Garr v. U.S. Healthcare, Inc.

22 F.3d 1274
CourtCourt of Appeals for the Third Circuit
DecidedJune 29, 1994
DocketNo. 93-1754
StatusPublished
Cited by55 cases

This text of 22 F.3d 1274 (Garr v. U.S. Healthcare, Inc.) is published on Counsel Stack Legal Research, covering Court of Appeals for the Third Circuit primary law. Counsel Stack provides free access to over 12 million legal documents including statutes, case law, regulations, and constitutions.

Bluebook
Garr v. U.S. Healthcare, Inc., 22 F.3d 1274 (3d Cir. 1994).

Opinions

OPINION OF THE COURT

GREENBERG, Circuit Judge.

I. INTRODUCTION

This matter is before the court on an appeal from orders of the district court entered on February 5, 1993, and July 6, 1993, imposing sanctions on appellants Arnold Lev-in and Harris J. Sklar pursuant to Fed. R.Civ.P. 11. We will set forth the background of this case in detail as the issues should be considered in the context of both this case and the related litigation we will describe. The district court’s opinion concluding that there had been Rule 11 violations is published as Greenfield v. U.S. Healthcare, Inc., 146 F.R.D. 118 (E.D.Pa.1993), and its subsequent opinion fixing the amount of the sanctions is dated July 6,1993. Greenfield v. U.S. Healthcare, Inc., No. 92-6345, 1993 WL 257315 (E.D.Pa. July 6, 1993).
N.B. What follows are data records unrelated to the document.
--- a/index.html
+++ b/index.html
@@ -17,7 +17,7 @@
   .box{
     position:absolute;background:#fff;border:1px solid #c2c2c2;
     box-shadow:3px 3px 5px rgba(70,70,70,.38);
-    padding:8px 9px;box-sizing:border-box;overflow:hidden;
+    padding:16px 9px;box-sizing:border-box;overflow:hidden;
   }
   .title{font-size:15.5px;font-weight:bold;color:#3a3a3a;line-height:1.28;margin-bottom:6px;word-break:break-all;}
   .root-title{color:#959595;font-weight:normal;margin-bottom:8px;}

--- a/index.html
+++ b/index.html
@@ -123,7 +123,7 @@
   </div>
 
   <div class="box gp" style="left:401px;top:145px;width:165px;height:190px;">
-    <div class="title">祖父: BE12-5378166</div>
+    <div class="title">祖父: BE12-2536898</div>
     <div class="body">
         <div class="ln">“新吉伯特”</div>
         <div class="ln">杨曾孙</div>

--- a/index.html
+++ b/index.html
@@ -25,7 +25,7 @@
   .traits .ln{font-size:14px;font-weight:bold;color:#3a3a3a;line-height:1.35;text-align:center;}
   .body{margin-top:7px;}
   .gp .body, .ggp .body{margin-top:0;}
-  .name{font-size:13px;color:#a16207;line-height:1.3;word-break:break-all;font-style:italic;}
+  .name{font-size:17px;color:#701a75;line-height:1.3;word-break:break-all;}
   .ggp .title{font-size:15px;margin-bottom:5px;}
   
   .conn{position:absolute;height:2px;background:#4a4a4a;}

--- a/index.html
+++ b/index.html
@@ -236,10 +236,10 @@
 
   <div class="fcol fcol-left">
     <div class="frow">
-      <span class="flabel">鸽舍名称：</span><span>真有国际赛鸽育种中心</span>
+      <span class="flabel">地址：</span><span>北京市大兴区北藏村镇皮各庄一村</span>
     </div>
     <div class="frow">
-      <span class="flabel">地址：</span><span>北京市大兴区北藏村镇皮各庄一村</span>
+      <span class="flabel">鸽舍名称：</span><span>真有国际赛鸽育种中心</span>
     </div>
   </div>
This action arose in the aftermath of an article in the Wall Street Journal published on November 4, 1992, entitled “U.S. Healthcare Insiders Sold Stock Before Last Week’s 17% Price Decline.” The article recited that U.S. Healthcare, Inc. insiders, including Leonard Abramson, its chairman and president, had been heavy sellers of its stock before a 17% two-day drop in its price in the week before publication of the article. The article indicated the drop had been precipitated by disappointing earnings.

James R. Malone, Jr., a member of the Haverford, Pennsylvania, law firm of Greenfield & Chimicles, who read the article on the morning it was published, was interested in its contents because his firm specialized in securities litigation. Indeed, in an extraordinary allegation, not denied by Malone, U.S. Healthcare in the Rule 11 proceedings charged that Greenfield & Chimicles maintained a list of corporate stockholders available to become plaintiffs in securities litigation.1 Robert K. Greenfield was on that list.2 It is undisputed that after Malone read the article he examined a “representative sampling of stories relating to U.S. Healthcare,” as well as a report on background information on the company. He also obtained considerable other information about U.S. Healthcare, including filings it had made with the Securities and Exchange Commission.
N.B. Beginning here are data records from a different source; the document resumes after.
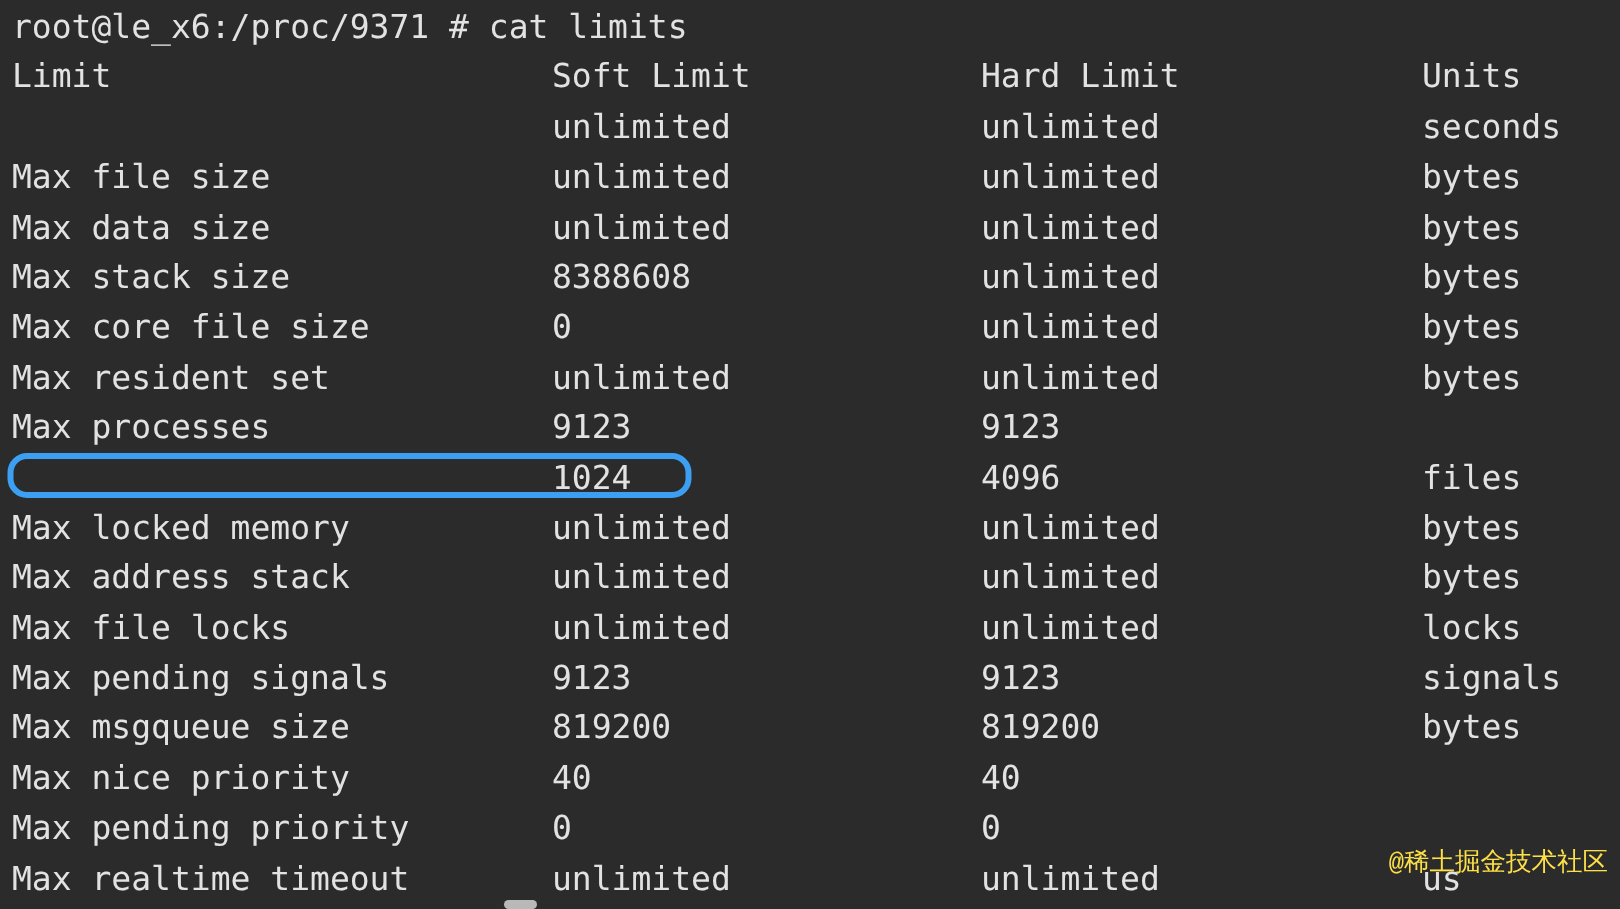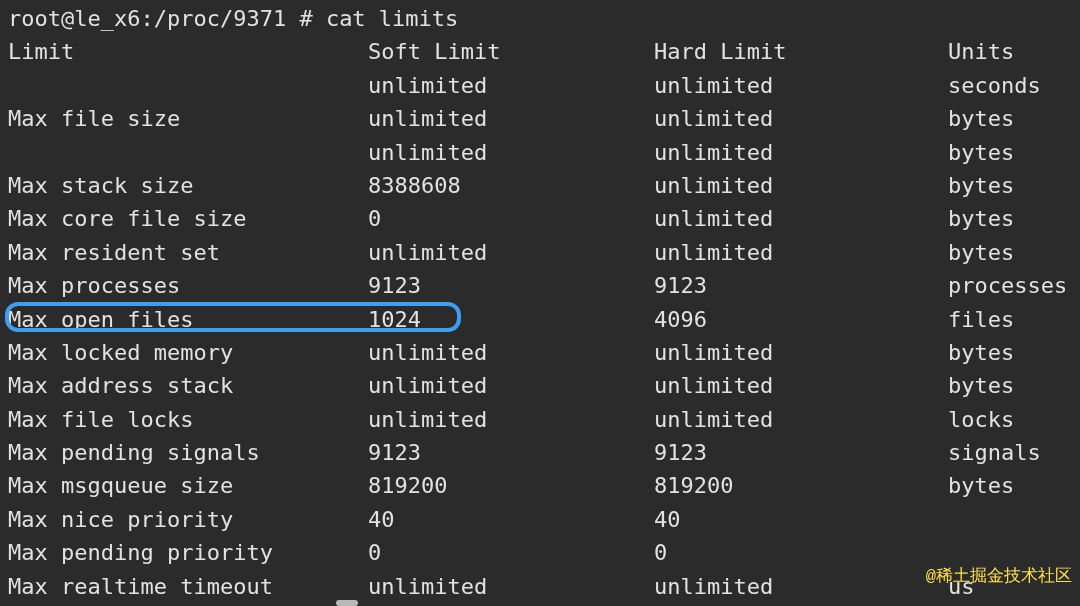--- a/index.html
+++ b/index.html
@@ -109,6 +109,7 @@
       <span class="cell c-units">bytes</span>
     </div>
     <div class="line">
+      <span class="cell c-limit">Max data size</span>
       <span class="cell c-soft">unlimited</span>
       <span class="cell c-hard">unlimited</span>
       <span class="cell c-units">bytes</span>

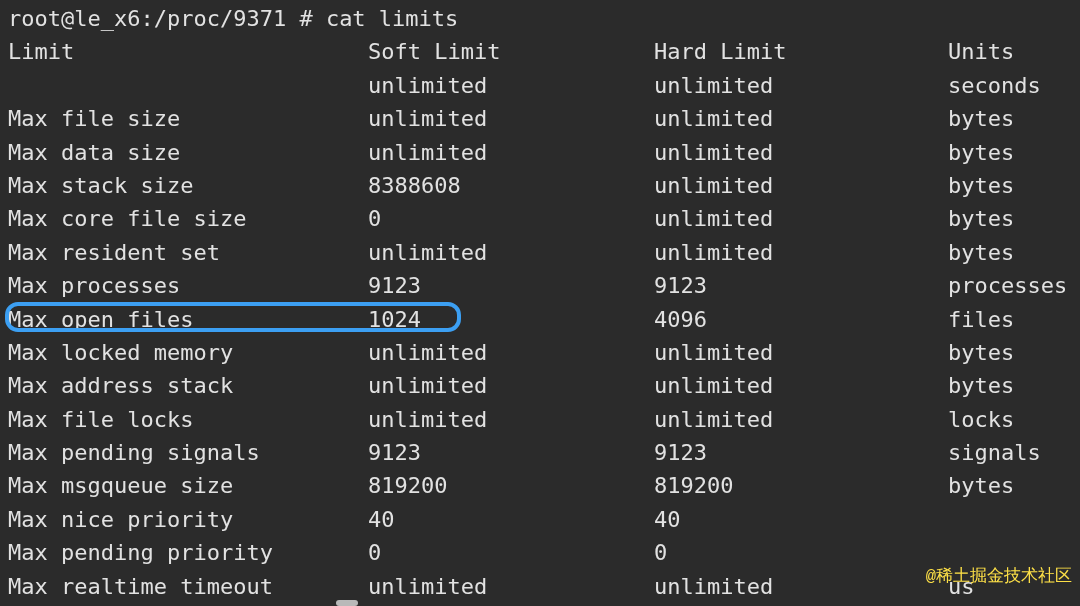--- a/index.html
+++ b/index.html
@@ -136,7 +136,6 @@
       <span class="cell c-limit">Max processes</span>
       <span class="cell c-soft">9123</span>
       <span class="cell c-hard">9123</span>
-      <span class="cell c-units">processes</span>
     </div>
     <div class="line">
       <span class="cell c-limit">Max open files</span>

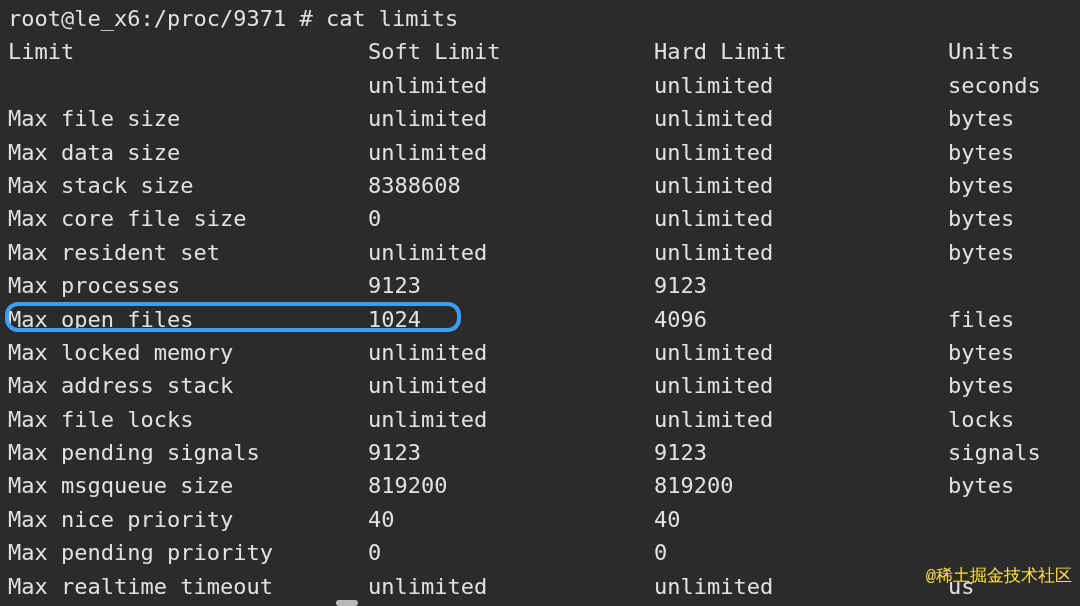--- a/index.html
+++ b/index.html
@@ -138,7 +138,6 @@
       <span class="cell c-hard">9123</span>
     </div>
     <div class="line">
-      <span class="cell c-limit">Max open files</span>
       <span class="cell c-soft">1024</span>
       <span class="cell c-hard">4096</span>
       <span class="cell c-units">files</span>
Malone does not contend that at the time that he was doing this research he had a client who had expressed any interest in the article to him. Rather, Malone was seeking to generate a lawsuit. Thus, in the pithy words of the district court, “[h]aving a case but no client,” he called Greenfield who lives in Florida to discuss the U.S. Healthcare situation. Malone described the Wall Street Journal article to Greenfield and established that he owned stock in U.S. Healthcare. Malone asked Greenfield whether he would like Greenfield & Chimicles to file a suit on his behalf if the firm believed that there had been actionable wrongdoing, and Greenfield answered affirmatively. Within hours Malone determined that a certain class of U.S. Healthcare stockholders had “a legitimate and cognizable legal claim” stemming in part from the insiders’ stock sales.
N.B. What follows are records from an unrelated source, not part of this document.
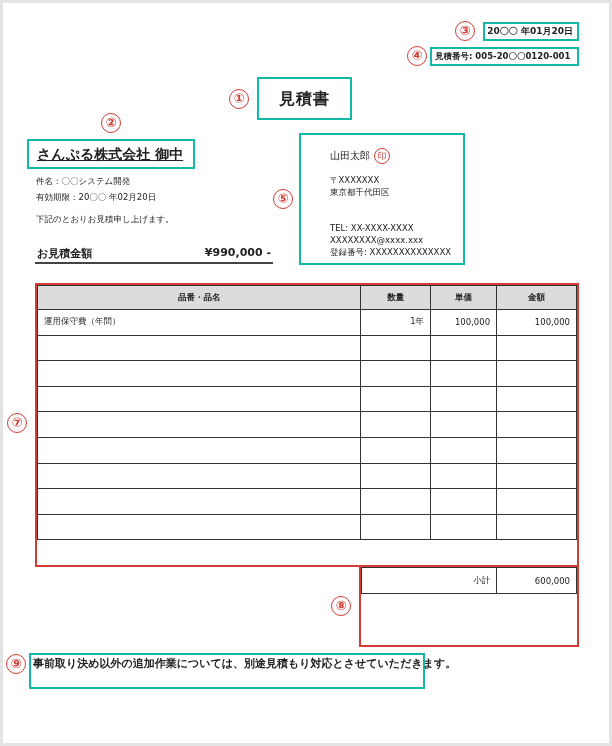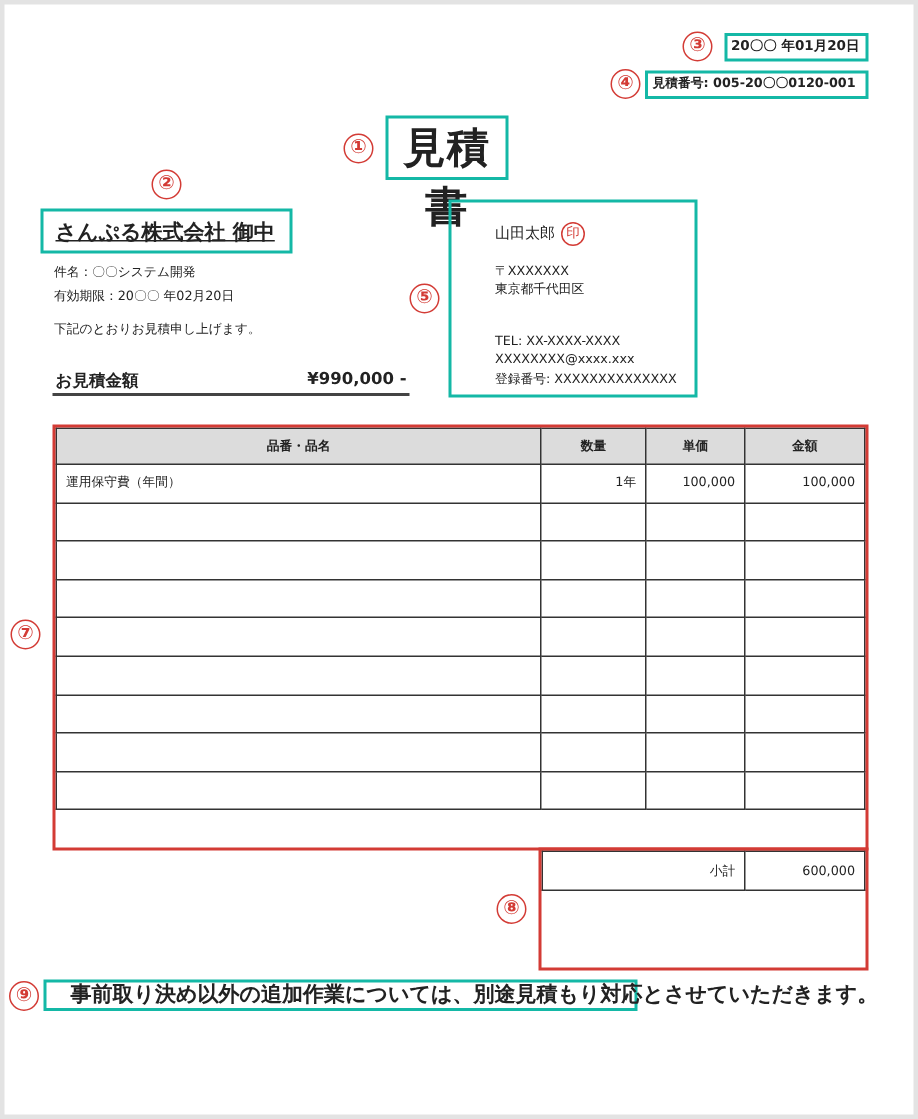--- a/index.html
+++ b/index.html
@@ -12,7 +12,7 @@
 
   .date-box { left: 483px; top: 22px; width: 96px; height: 19px; font-size: 9px; font-weight: bold; text-align: right; padding-right: 4px; line-height: 15px; }
   .docno-box { left: 430px; top: 47px; width: 149px; height: 19px; font-size: 8.5px; font-weight: bold; line-height: 15px; padding-left: 3px; white-space: nowrap; }
-  .title-box { left: 257px; top: 77px; width: 82px; height: 43px; font-size: 28px; font-weight: bold; text-align: center; line-height: 39px; letter-spacing: 1px; }
+  .title-box { left: 257px; top: 77px; width: 95px; height: 43px; font-size: 16px; font-weight: bold; text-align: center; line-height: 39px; letter-spacing: 1px; }
 
   .client-box { left: 27px; top: 139px; width: 168px; height: 30px; }
   .client-name { position: absolute; left: 8px; top: 5px; font-size: 14px; font-weight: bold; text-decoration: underline; white-space: nowrap; }

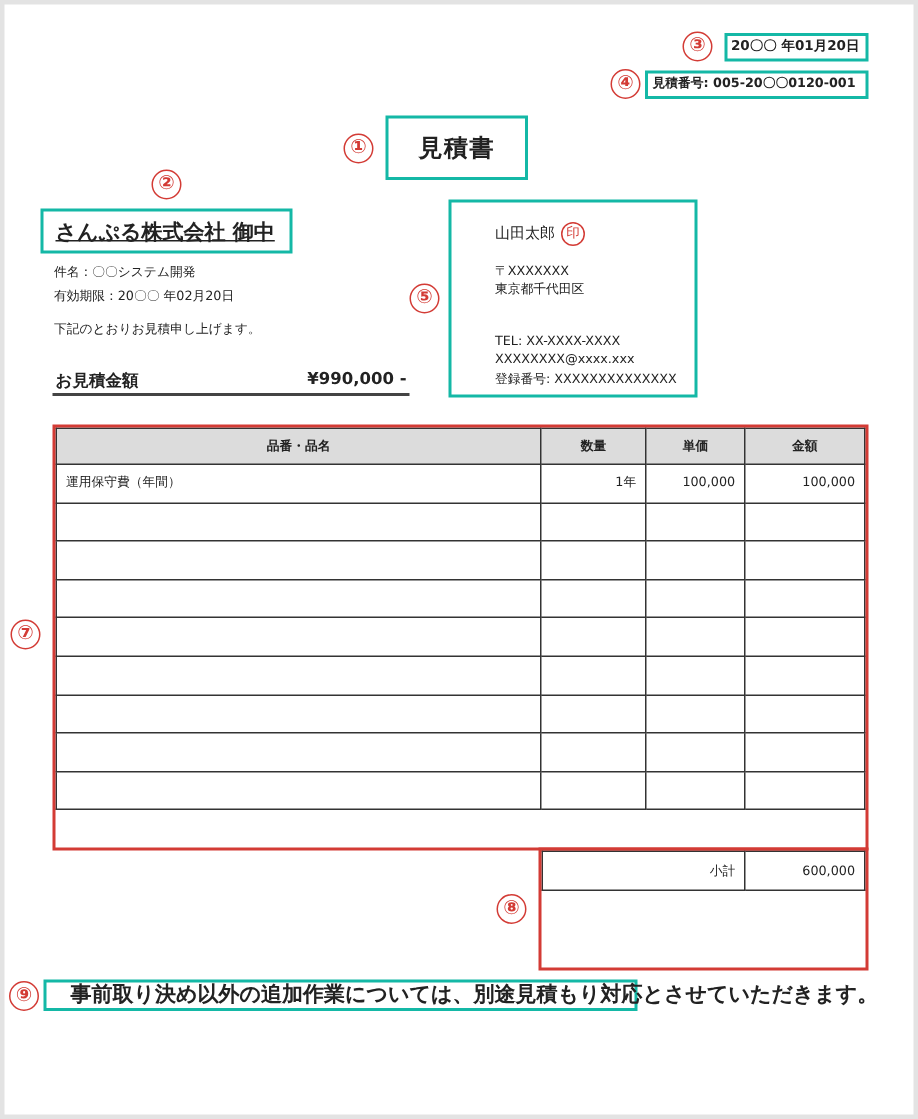--- a/index.html
+++ b/index.html
@@ -36,7 +36,7 @@
   table.summary td.num { text-align: right; }
   .summary-outline { left: 359px; top: 565px; width: 220px; height: 82px; border: 2px solid #d33b35; pointer-events: none; }
 
-  .note-box { left: 29px; top: 653px; width: 396px; height: 21px; font-size: 14px; font-weight: bold; line-height: 17px; padding-left: 16px; white-space: nowrap; }
+  .note-box { left: 29px; top: 653px; width: 396px; height: 36px; font-size: 11px; font-weight: bold; line-height: 17px; padding-left: 2px; white-space: nowrap; }
 </style>
 </head>
 <body>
Events continued to unfold rapidly on November 4, 1992, for on that day Malone prepared and filed a class action complaint on behalf of Greenfield under section 10(b) of the Securities Exchange Act of 1934. 15 U.S.C. § 78j(b). The gravamen of the complaint was that U.S. Healthcare and Abram-son had issued false and misleading statements' which were filed with the Securities and Exchange Commission and which caused [1276]*1276Greenfield and the stockholder class to purchase U.S. Healthcare stock at artificially inflated prices. The complaint asserted controlling person liability against Abramson under section 20 of the Securities Exchange Act. 15 U.S.C. § 78t. In the complaint, Malone recited that Greenfield fairly and adequately could represent the interest of the class of stockholders on whose behalf the action was being brought. Inasmuch as Malone mailed the complaint to Greenfield on November 4, 1992, Malone filed it before Greenfield received it. Obviously Malone did not think it important for Greenfield to see the complaint before it was filed even though Malone regards Greenfield as a distinguished retired corporate attorney.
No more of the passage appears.